Le procédé rappelle une annonce calée sur une convention américaine, où l’événement sert autant de rampe de lancement que de test grandeur nature. Pour le public français, une inconnue demeure à ce stade du dispositif.

Ce qui se joue pour le public français

Aucune plateforme de diffusion n’est annoncée hors du Japon, et aucune date française n’a été communiquée. La série de 2015 avait circulé ici par des canaux dispersés, entre chaînes spécialisées et offres de streaming successives, avec des décalages de plusieurs mois. Ce flou explique en partie l’intensité des commentaires sous la bande-annonce, où la question du où et du quand revient plus souvent que celle du contenu.

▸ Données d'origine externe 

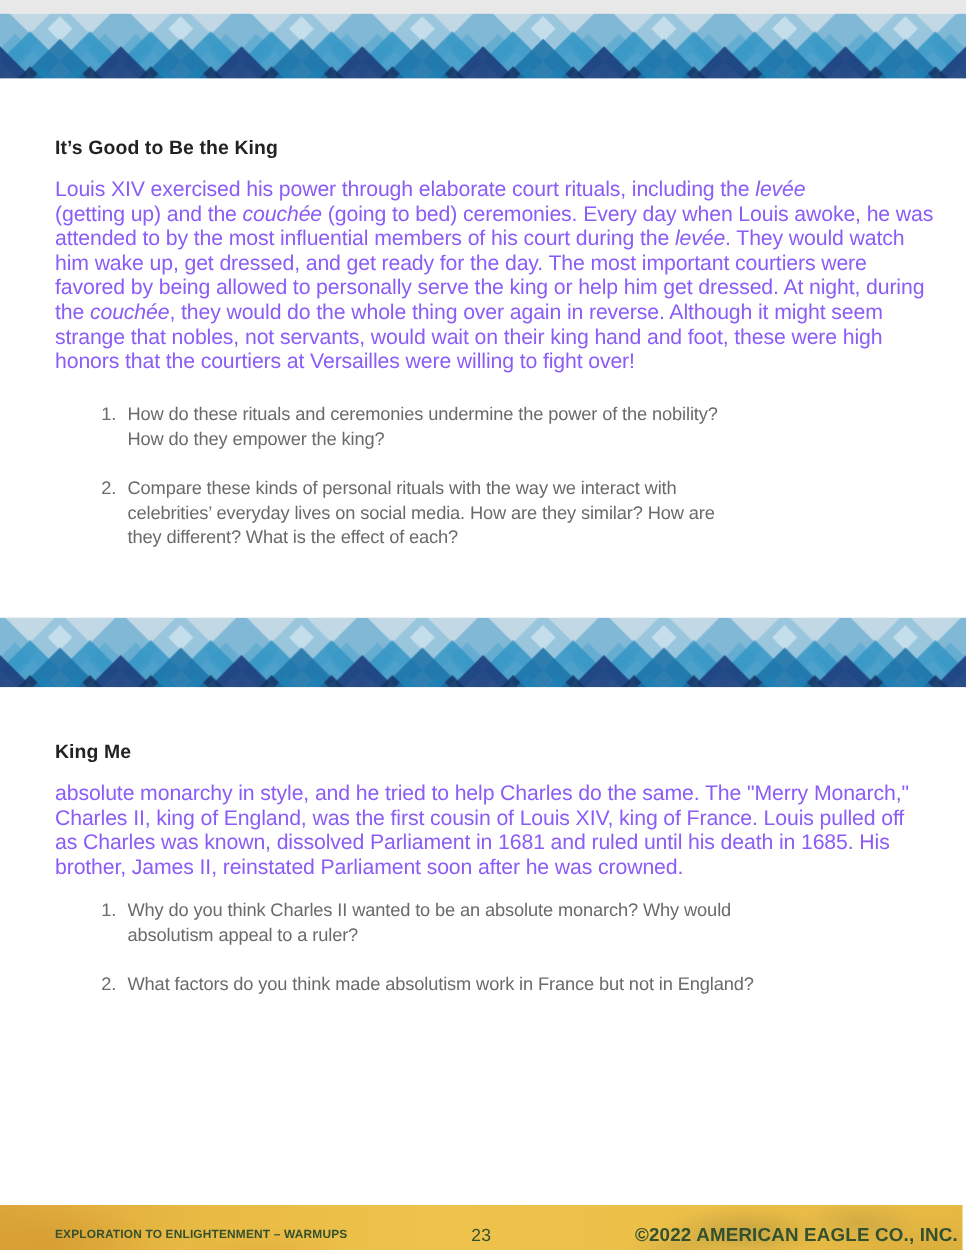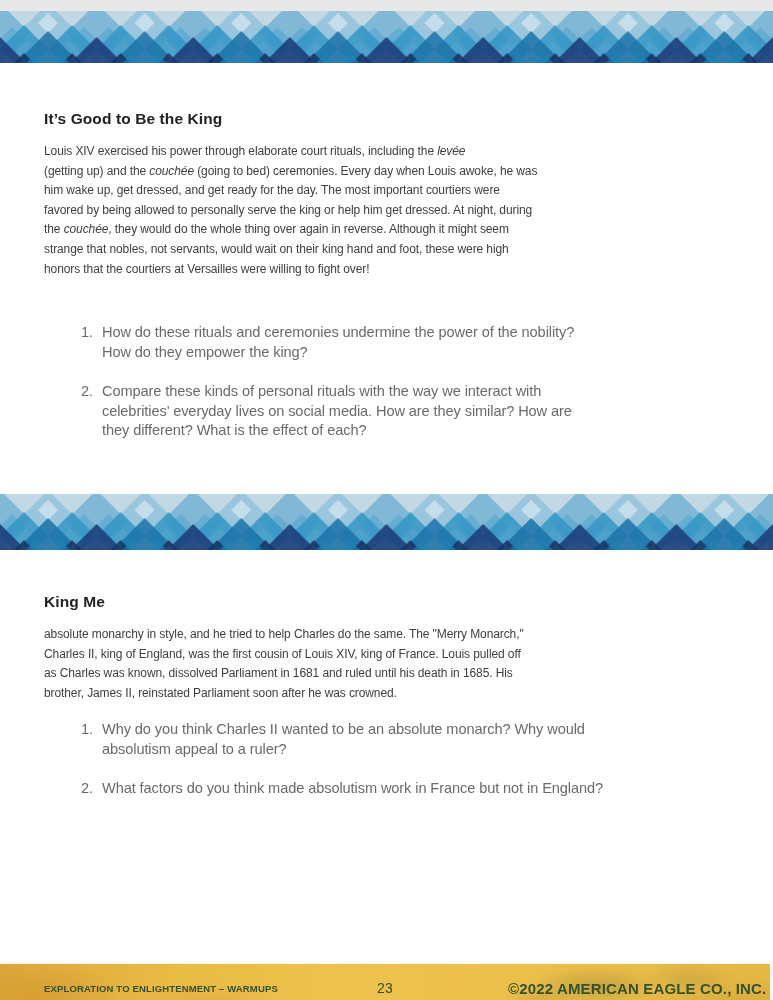--- a/index.html
+++ b/index.html
@@ -24,7 +24,7 @@
 
   .para {
     position:absolute; left:44px; width:700px;
-    font-size:12px; color:#404040; line-height:19.6px;
+    font-size:17px; color:#8b5cf6; line-height:19.6px;
     letter-spacing:-0.1px;
   }
   .p1 { top:131px; }

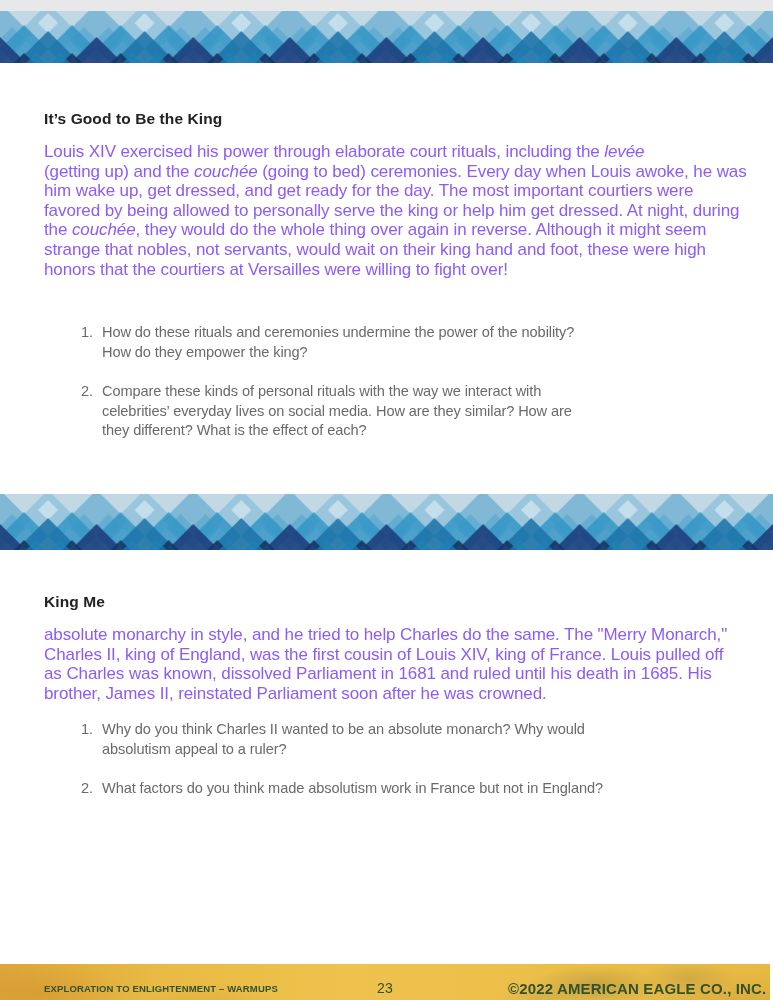--- a/index.html
+++ b/index.html
@@ -104,6 +104,7 @@
   <div class="para p1">
       <div class="tline"><span>Louis XIV exercised his power through elaborate court rituals, including the </span><i>levée</i><span></span></div>
       <div class="tline"><span>(getting up) and the </span><i>couchée</i><span> (going to bed) ceremonies. Every day when Louis awoke, he was</span></div>
+      <div class="tline"><span>attended to by the most influential members of his court during the </span><i>levée</i><span>. They would watch</span></div>
       <div class="tline"><span>him wake up, get dressed, and get ready for the day. The most important courtiers were</span></div>
       <div class="tline"><span>favored by being allowed to personally serve the king or help him get dressed. At night, during</span></div>
       <div class="tline"><span>the </span><i>couchée</i><span>, they would do the whole thing over again in reverse. Although it might seem</span></div>

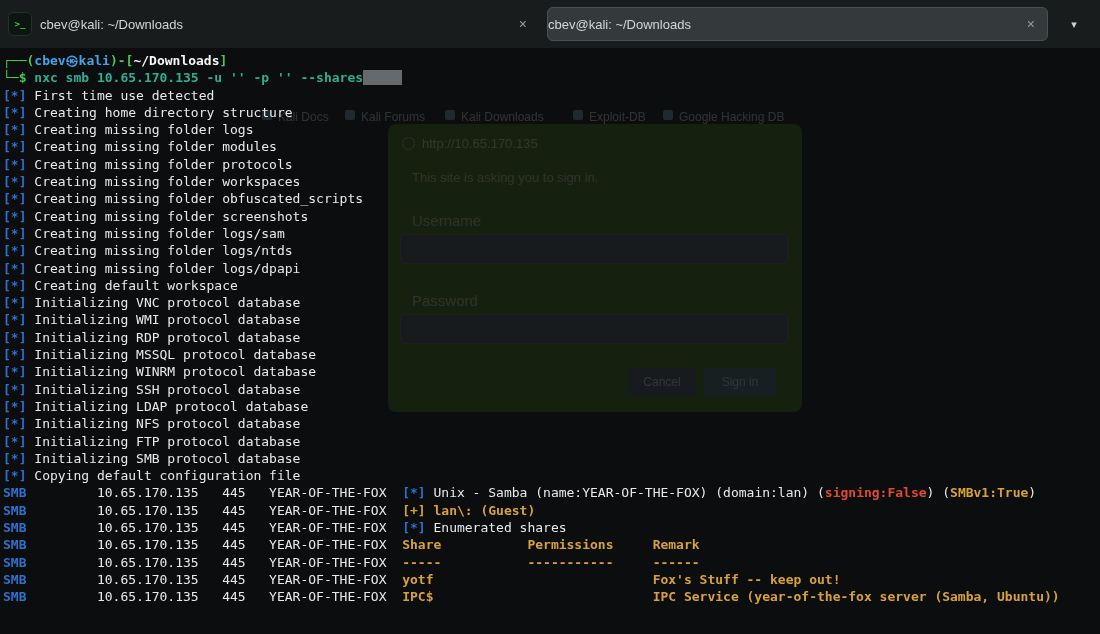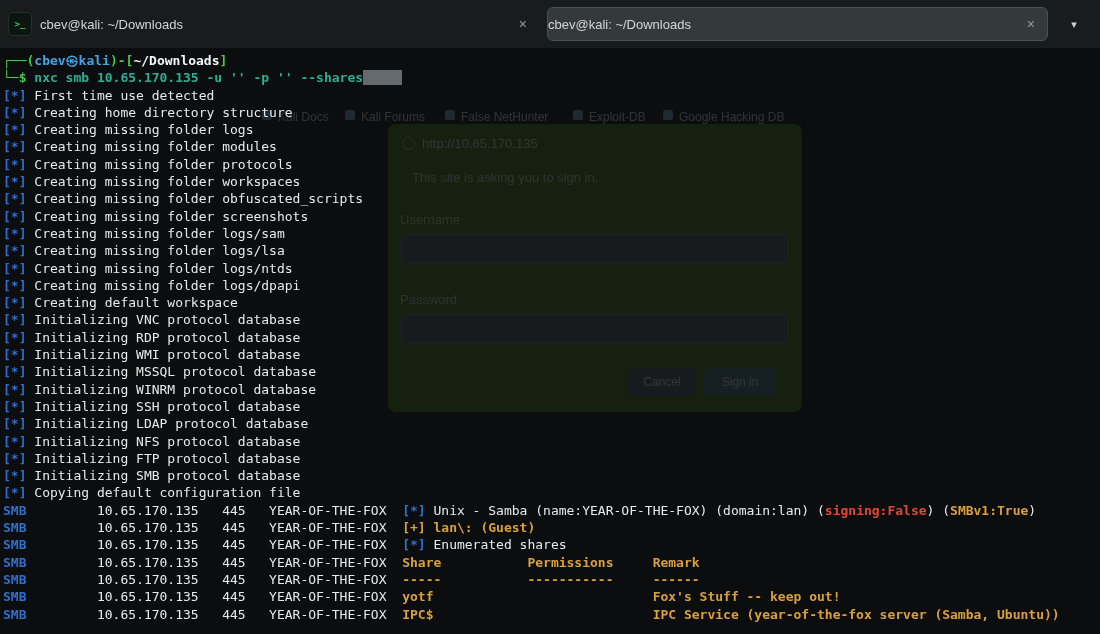--- a/index.html
+++ b/index.html
@@ -81,7 +81,7 @@
       </div>
       <div class="gbm" style="left:445px">
         <span class="gdot"></span>
-        <span>False NetHunter</span>
+        <span>Kali Downloads</span>
       </div>
       <div class="gbm" style="left:573px">
         <span class="gdot"></span>

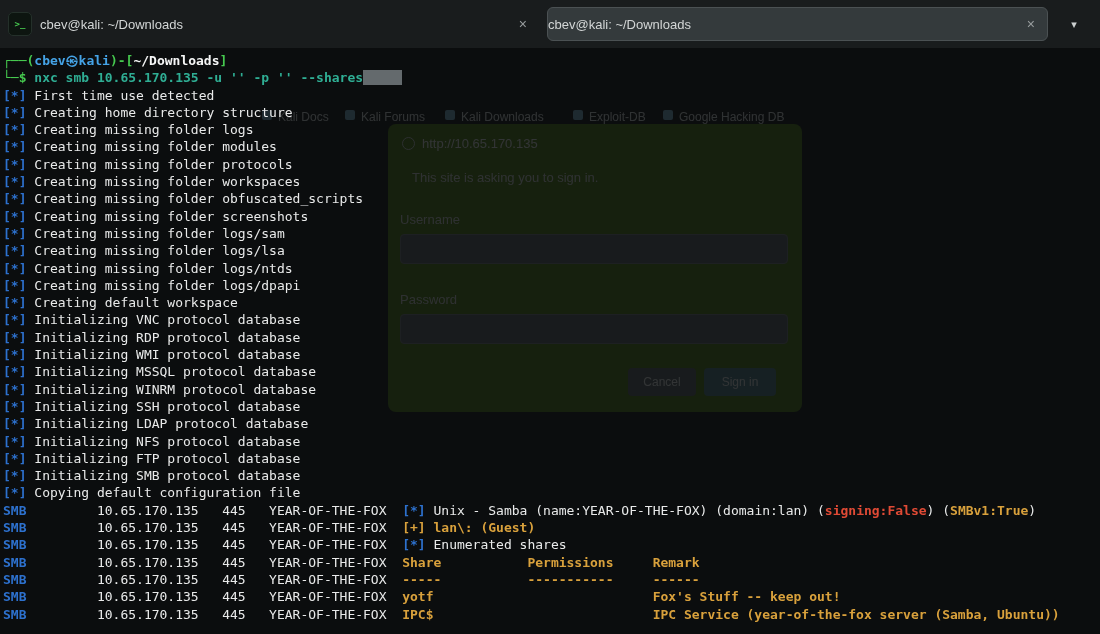--- a/index.html
+++ b/index.html
@@ -28,7 +28,7 @@
   .gurl{position:absolute;left:14px;top:12px;display:flex;align-items:center;gap:7px;color:#eef1f1;font-size:13px}
   .gglobe{width:13px;height:13px;border:1.5px solid #cfd5d5;border-radius:50%;display:inline-block}
   .gmsg{position:absolute;left:24px;top:46px;color:#dde1e1;font-size:13px}
-  .glabel{position:absolute;left:12px;color:#d9dddd;font-size:13px}
+  .glabel{position:absolute;left:24px;color:#d9dddd;font-size:15px}
   .ginput{position:absolute;left:12px;width:388px;height:30px;background:#5c6467;border:1px solid #788083;border-radius:4px}
   .gbtn{position:absolute;height:28px;border-radius:4px;display:flex;align-items:center;justify-content:center;font-size:12px;color:#eef2f2}
   .gbtn.cancel{left:240px;top:244px;width:68px;background:#5a6366}

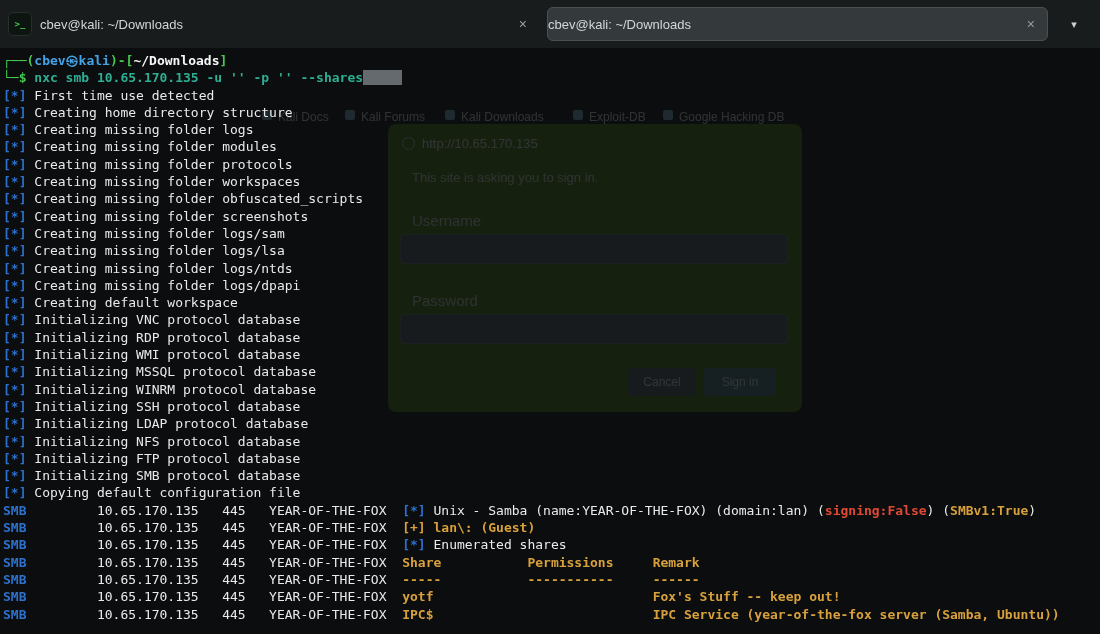--- a/index.html
+++ b/index.html
@@ -119,7 +119,6 @@
         <div class="tline"><span class="seg-b">[*]</span><span class="seg-fg"> Creating missing folder obfuscated_scripts</span></div>
         <div class="tline"><span class="seg-b">[*]</span><span class="seg-fg"> Creating missing folder screenshots</span></div>
         <div class="tline"><span class="seg-b">[*]</span><span class="seg-fg"> Creating missing folder logs/sam</span></div>
-        <div class="tline"><span class="seg-b">[*]</span><span class="seg-fg"> Creating missing folder logs/lsa</span></div>
         <div class="tline"><span class="seg-b">[*]</span><span class="seg-fg"> Creating missing folder logs/ntds</span></div>
         <div class="tline"><span class="seg-b">[*]</span><span class="seg-fg"> Creating missing folder logs/dpapi</span></div>
         <div class="tline"><span class="seg-b">[*]</span><span class="seg-fg"> Creating default workspace</span></div>

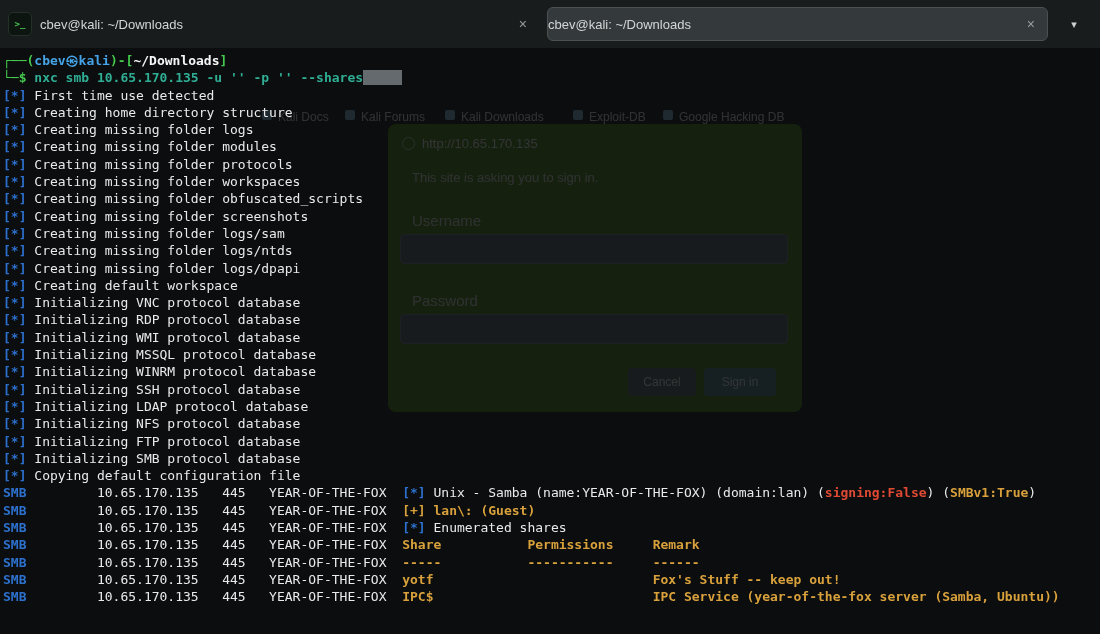--- a/index.html
+++ b/index.html
@@ -123,8 +123,8 @@
         <div class="tline"><span class="seg-b">[*]</span><span class="seg-fg"> Creating missing folder logs/dpapi</span></div>
         <div class="tline"><span class="seg-b">[*]</span><span class="seg-fg"> Creating default workspace</span></div>
         <div class="tline"><span class="seg-b">[*]</span><span class="seg-fg"> Initializing VNC protocol database</span></div>
+        <div class="tline"><span class="seg-b">[*]</span><span class="seg-fg"> Initializing WMI protocol database</span></div>
         <div class="tline"><span class="seg-b">[*]</span><span class="seg-fg"> Initializing RDP protocol database</span></div>
-        <div class="tline"><span class="seg-b">[*]</span><span class="seg-fg"> Initializing WMI protocol database</span></div>
         <div class="tline"><span class="seg-b">[*]</span><span class="seg-fg"> Initializing MSSQL protocol database</span></div>
         <div class="tline"><span class="seg-b">[*]</span><span class="seg-fg"> Initializing WINRM protocol database</span></div>
         <div class="tline"><span class="seg-b">[*]</span><span class="seg-fg"> Initializing SSH protocol database</span></div>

Le sujet dépasse le cas de cette série. La France reste l’un des premiers marchés de l’animation japonaise hors du Japon, et ses habitudes de consommation se sont déplacées vers des plateformes qui négocient les droits titre par titre. Une œuvre ancienne remise à neuf arrive donc sur un terrain où la disponibilité compte autant que la qualité du produit, un phénomène déjà lisible dans la circulation en ligne des codes de l’animation japonaise.

Les cinq semaines qui séparent aujourd’hui du 11 octobre serviront à cela : observer si Toei et ses partenaires verrouillent une distribution internationale simultanée, ou s’ils laissent à nouveau s’installer le décalage qui pousse une partie du public vers d’autres chemins. La réponse dira ce que vaut un catalogue vieux de dix ans face à une création neuve.